# Progress with Mia



## Blue Dog Farms (Jun 2, 2011)

So Saturday is day 145 for Mia. She has kidded once before. Today I went out and she had a loose stool, so i got a little concerned. I had to leave for a few hours, so when I got home the first thing I did was check on my girl, well I found her to have a little white discharge. Heres some pics, yumi I know but what do you guys think? Could she kid early??


----------



## 20kidsonhill (Jun 3, 2011)

It is normal for them to have that little bit of discharge, 2 or 3 weeks before kidding, but  I would say  any day now looks about right. Congratulations, I am sending you healthy kidding vibs.


----------



## Blue Dog Farms (Jun 3, 2011)

Thanks! Shes dropped today  I cant wait!! Hoping for twins but as long as everyones healthy I will be happy  The diarhea has cleared up and her bottom is clean now. Shes happily munching on her favorite, peanut hay yum


----------



## Goatherd (Jun 3, 2011)

I've only had two does kid, but from my memory, when they dropped, kids came in less than 24 hours.


----------



## Blue Dog Farms (Jun 3, 2011)

Do they generaly go before day 150? Shes still having just white discharge, no amber goo. She ate her dinner so Im thinking it probably wont be tonight, but her pen is ready just in case. I dont have her closed in though because I dont want to stress her. I think shes going to do fine, shes a pretty hardy girl and very smart but this is MY first time lol so I cant help but be a little anxious   You guys are great with the advice Im so glad I found this site, cant wait to post pics of perfect babies soon


----------



## 20kidsonhill (Jun 3, 2011)

I have one in labor right now, otherwise I would be in bed. Doesn't look too promising for us, may be having problems.  

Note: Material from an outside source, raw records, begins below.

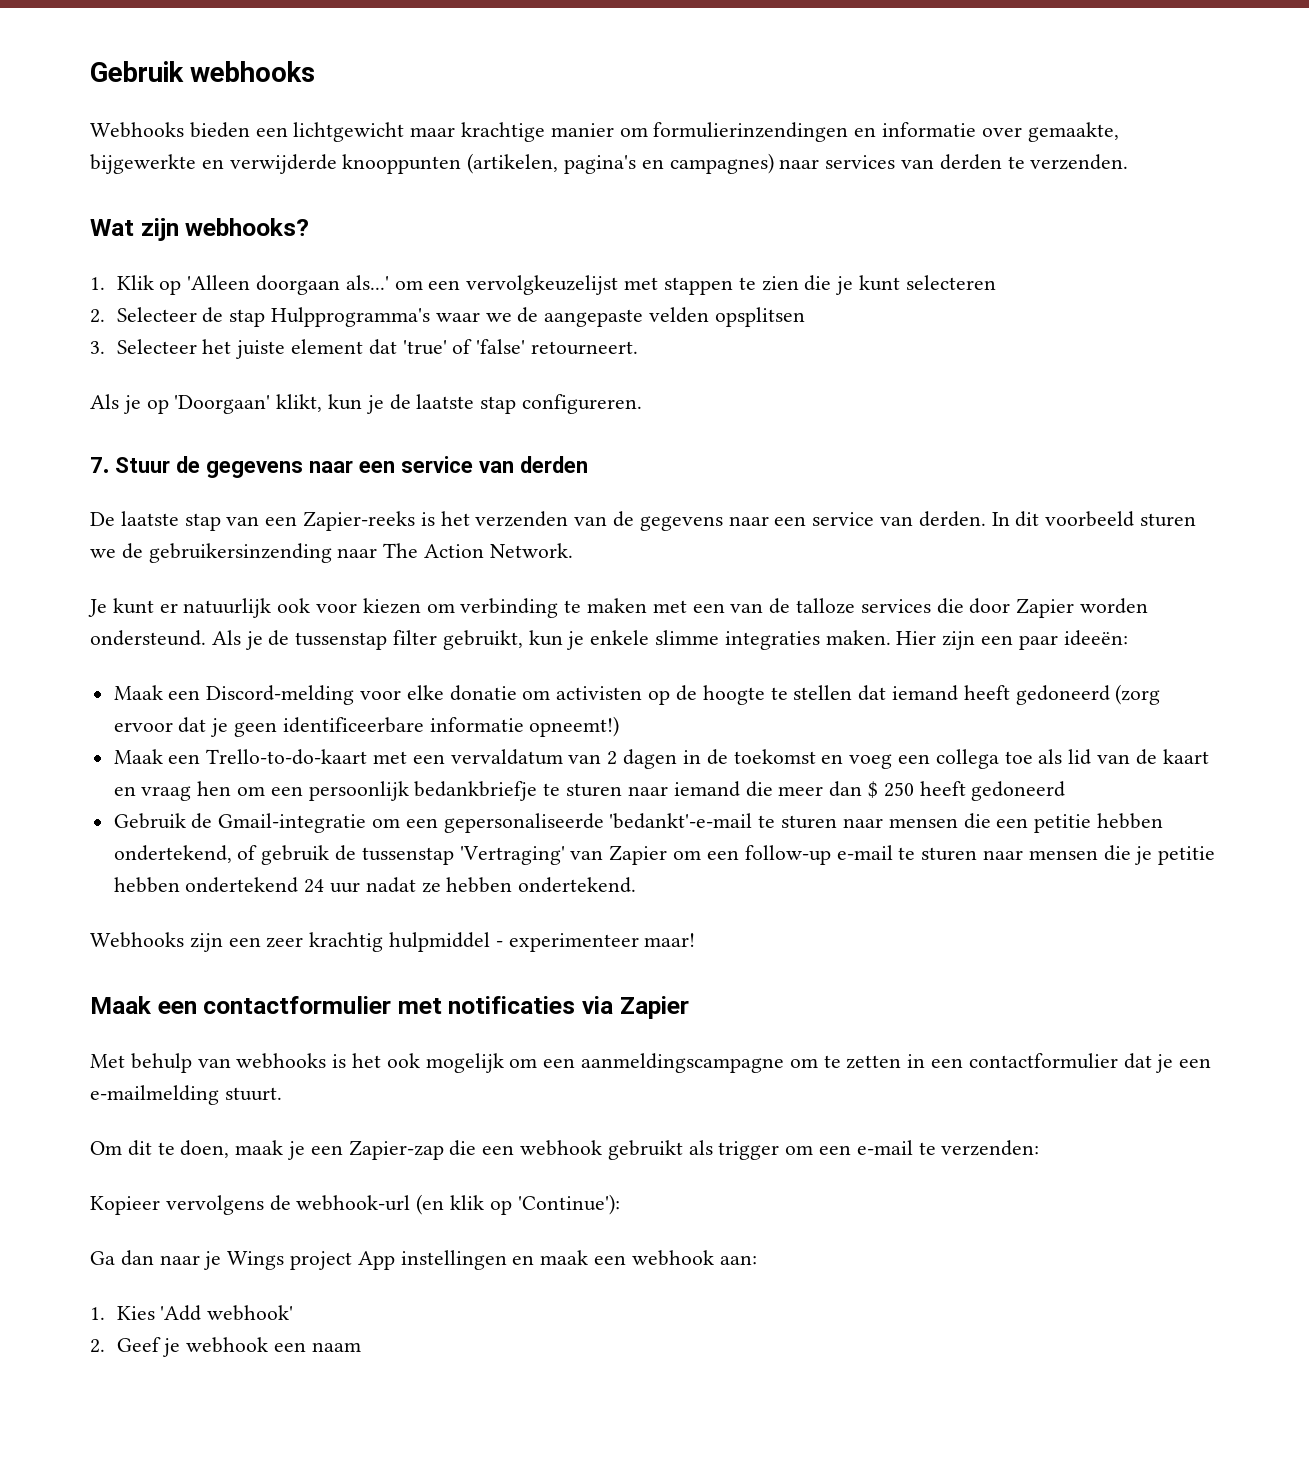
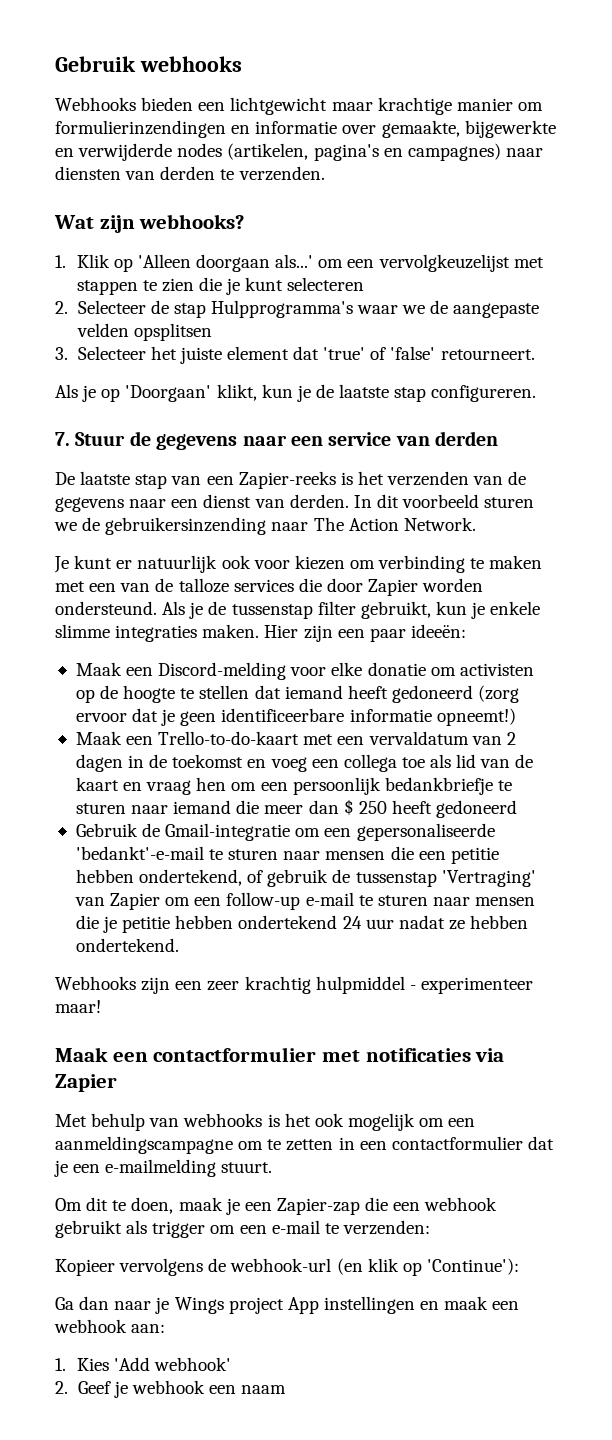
[342,154,462,174] knooppunten -> [177,143,223,157] nodes
[825,155,896,169] services -> [55,166,121,180] diensten
[812,512,875,526] service -> [203,494,252,508] dienst

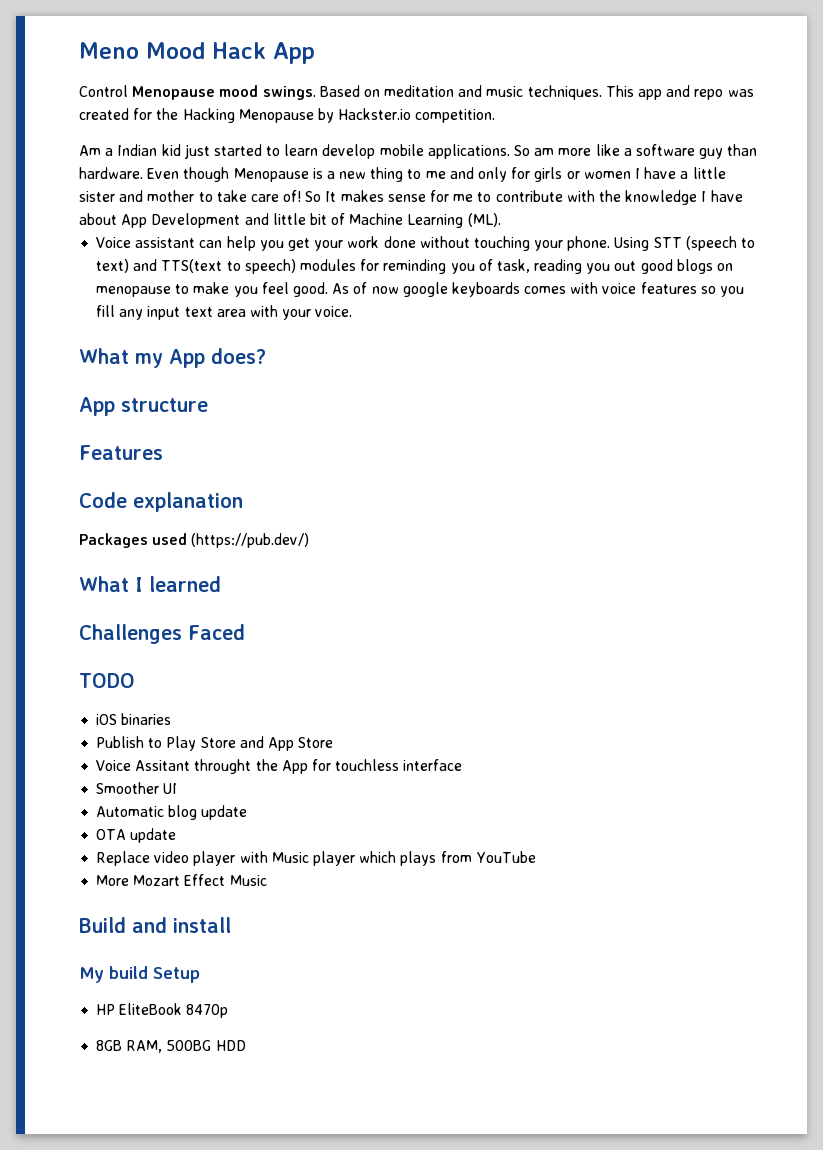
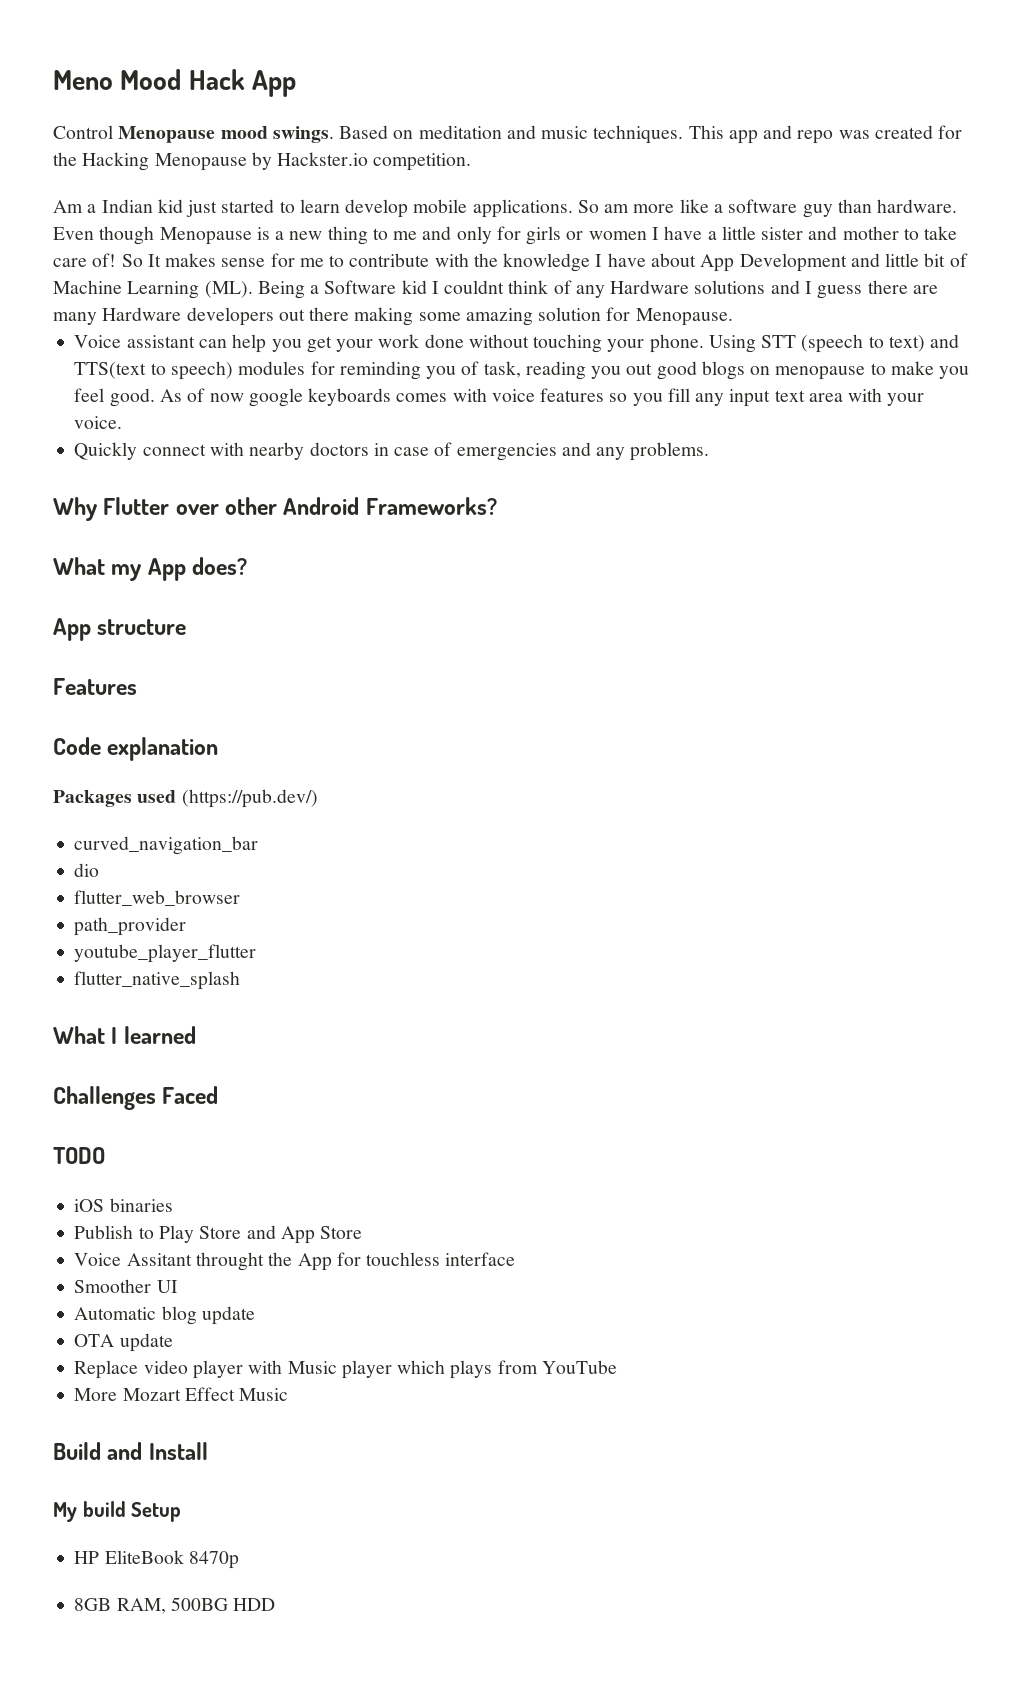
(501, 220) none -> [257,280,938,299] [53,307,733,326] Being a Software kid I couldnt think of any Hardware solutions and I guess there are many Hardware developers out there making some amazing solution for Menopause.
(353, 311) none -> [74,442,710,461] [53,497,497,521] // Quickly connect with nearby doctors in case of emergencies and any problems. // Why Flutter over other Android Frameworks?
(310, 540) none -> [74,836,259,855] [74,863,100,877] [74,890,241,906] [74,917,187,936] [74,944,257,963] [74,971,241,990] // curved_navigation_bar // dio // flutter_web_browser // path_provider // youtube_player_flutter // flutter_native_splash
[173,917,231,933] install -> [148,1442,208,1460] Install

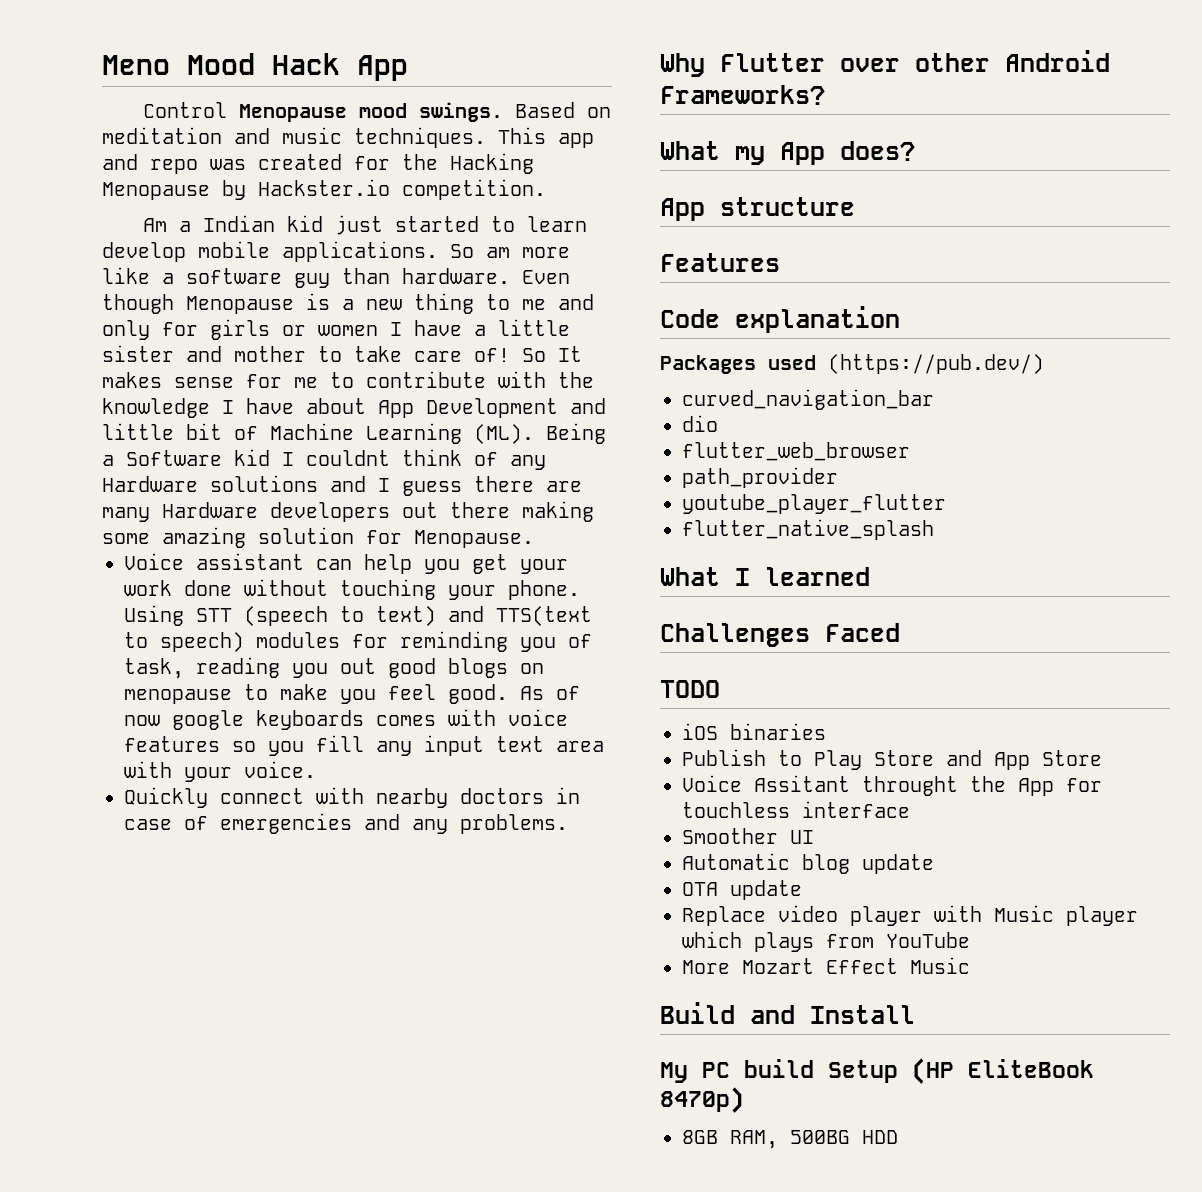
(77, 1512) none -> [702,1062,730,1078] PC
[74,1550,239,1569] // HP EliteBook 8470p -> [912,1058,1094,1084] [660,1087,744,1113] (HP EliteBook 8470p)

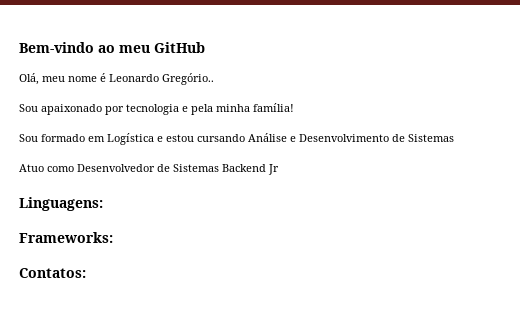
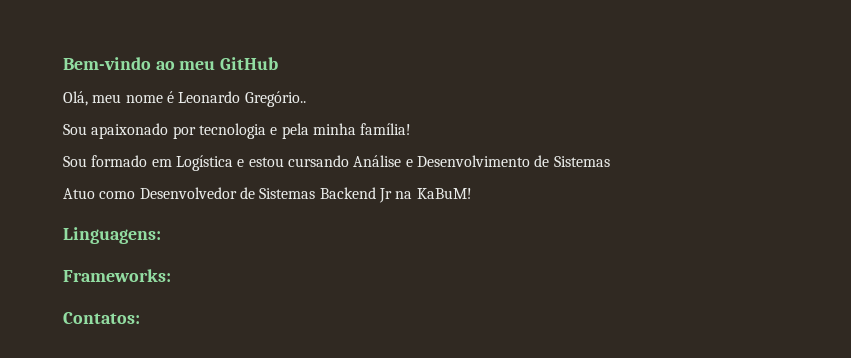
(279, 169) none -> [395,188,472,199] na KaBuM!

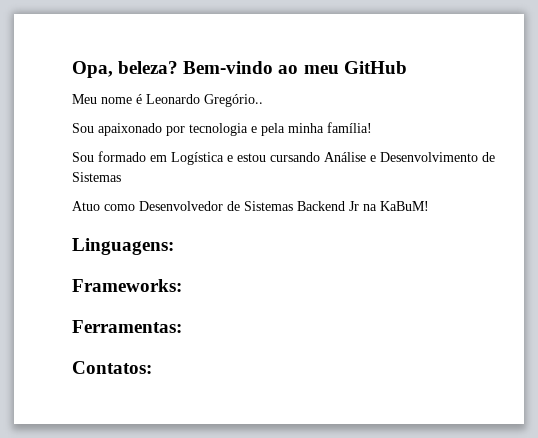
(63, 63) none -> [72,61,179,78] Opa, beleza?
[63,91,122,106] Olá, meu -> [72,94,97,104] Meu
(171, 275) none -> [72,320,182,333] // Ferramentas:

I have seen them up eating like nothing going on, and go back out to the barn an hour later and twins or triplets are allready born, it is amazing how one can just pop a coulpe on the ground with very little carrying on and not many signs and another one will run around dig holes, bang their head on the wall for 3 or 4 hours, talk to their stomach.     There is no missing the head bangers.    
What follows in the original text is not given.